Катя молчала. Евдокия Петровна поправила очки на носу и продолжила:

– Ну, хорошо, садись. А ты, Касимов, встань в угол, будешь там стоять сегодня до конца уроков. Вынь руки из карманов! Руки по швам. Вот так… Завтра решим, что с тобой делать. И не забудь принести утром варежки!..

Тут зазвенел звонок, Евдокия Петровна помчалась на урок в другой класс, а ко мне угрожающе приближалась группа парней. Но в дверях появилась математичка, и я бы спасён от расправы, по крайней мере, на сорок пять минут…

Насчёт «принести варежки» – я этого, конечно, не ожидал. Что же я скажу завтра?  Ведь у меня их нет. На следующей перемене синяк я, конечно, схлопотал от одноклассников, так и простоял с фингалом до конца смены.
Назавтра экзекуция продолжилась. Евдокия Петровна примчалась в класс ещё до начала первого урока и сразу начала с приказания:

– Касимов, встань! Варежки принёс?!

– Нет.

– Почему?

– Я… Я их сжёг в печке, здесь же, в школе…

– Зачем?

– Не знаю.

Дальнейший допрос не дал никаких результатов, а после уроков назначили пионерский сбор. Не хочу даже вспоминать о наказаниях, которые придумывали мои добрые одноклассники, но до крайней меры – исключения из пионеров дело не дошло, хотя такие предложения были. Евдокия Петровна всё же решила применить свой педагогический авторитет и спросила наиболее ярых сторонников этой идеи:

– А вот сознаться в плохом поступке – это хорошо или плохо? Наверное, не каждый бы смог. А Касимов смог. Значит, он не совсем плохой пионер, ведь признание своей ошибки – это путь к исправлению. Правильно, ребята? Ну, вот… Катя, что же ты? Веди пионерский сбор! – И Евдокия Петровна продиктовала:
 «Кто за то, чтобы оставить Касимова Игоря в рядах пионерской организации?..».

Катя обречённо повторила её слова и все проголосовали. Единогласно.

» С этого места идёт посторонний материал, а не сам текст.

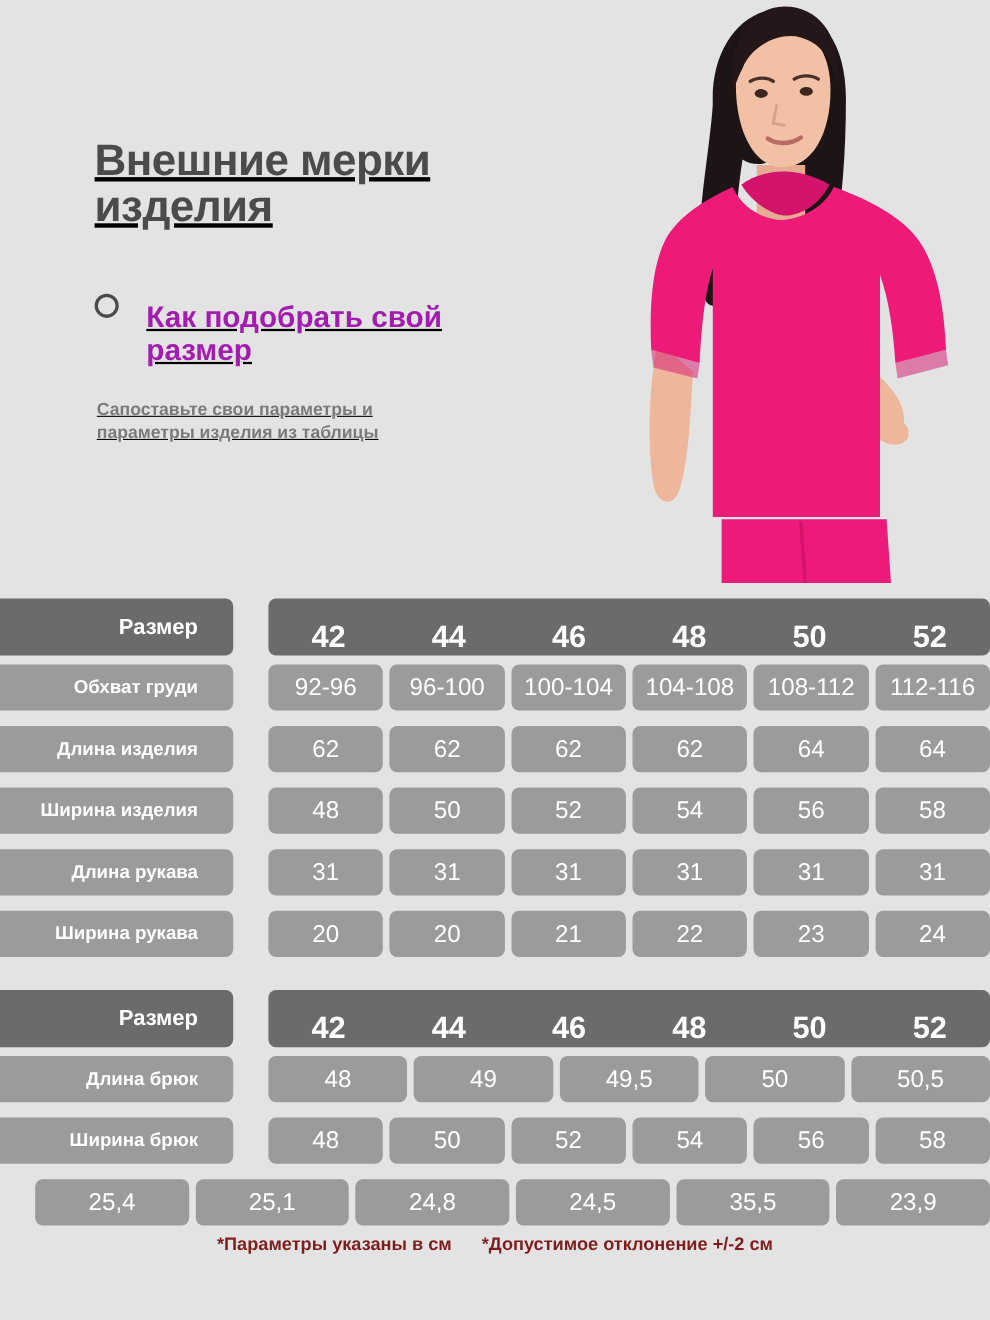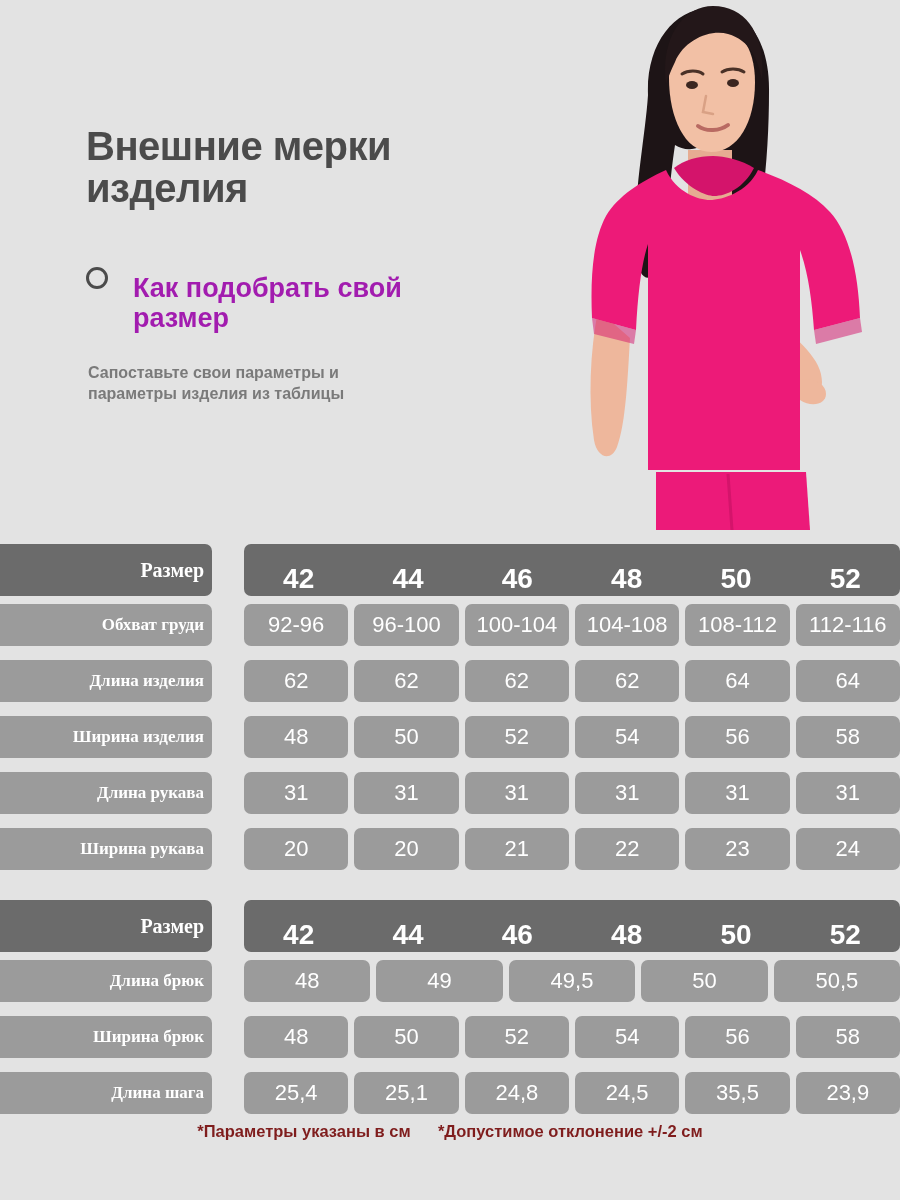--- a/index.html
+++ b/index.html
@@ -49,6 +49,7 @@
     top: 125px;
     width: 430px;
     z-index: 5;
+    text-decoration: underline;
   }
 
   .title {

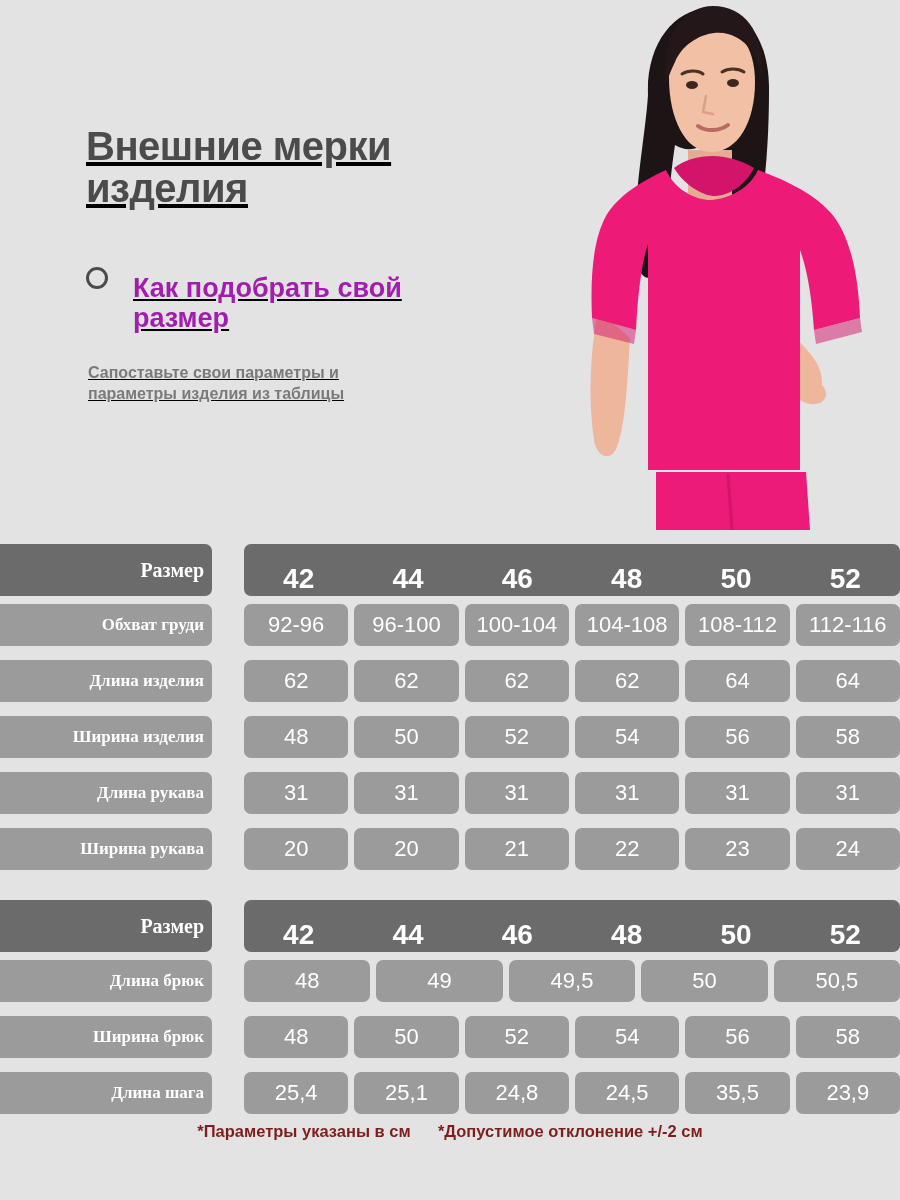--- a/index.html
+++ b/index.html
@@ -116,7 +116,7 @@
     display: flex;
     align-items: center;
     justify-content: flex-end;
-    padding-right: 8px;
+    padding-right: 32px;
     box-sizing: border-box;
     background: #9b9b9b;
     color: #ffffff;
@@ -125,7 +125,6 @@
     border-top-right-radius: 7px;
     border-bottom-right-radius: 7px;
     height: 42px;
-    font-family: Liberation Serif, serif;
   }
 
   .spacer {

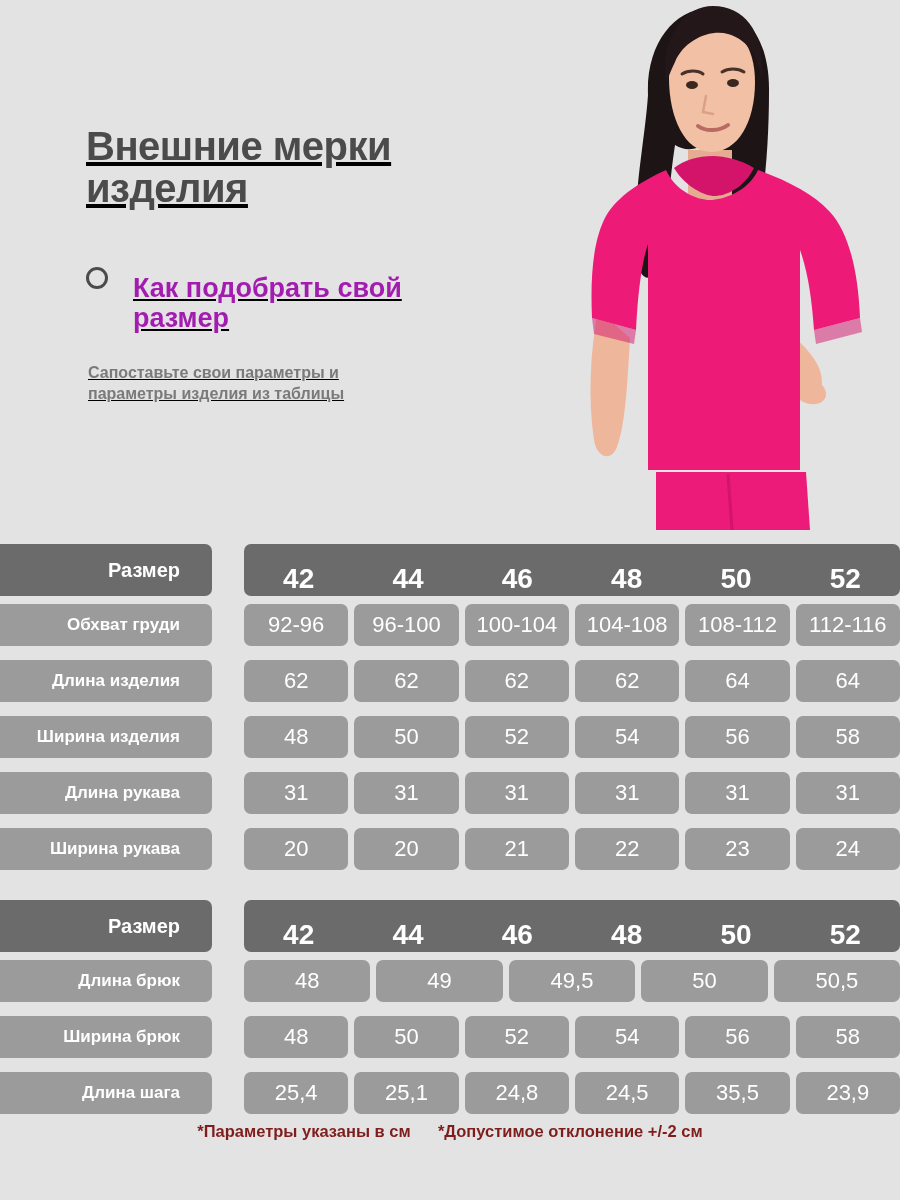--- a/index.html
+++ b/index.html
@@ -357,7 +357,6 @@
     </div>
 
     <div class="trow">
-      <div class="label-cell">Длина шага</div>
       <div class="spacer"></div>
       <div class="value-cell">25,4</div>
       <div class="value-cell">25,1</div>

Из школы мы шли с Катей вместе. Поначалу разговор не клеился. Потом я спросил напрямик:

– Это ведь ты, Катя? Я же видел…

Она утвердительно кивнула головой.

– И куда же ты их дела?

– А я, правда, сожгла их в печке в тот же день, когда ты увидел, что я прячу в портфель.

– И зачем ты их взяла? Ты что, думала, будешь их носить?

– Нет, конечно.

– Тогда зачем?

– Не знаю.

– Дура ты, Катька! – сказал я со смехом, и она согласилась:

– Точно, дура. – Сказала она и заплакала сквозь смех.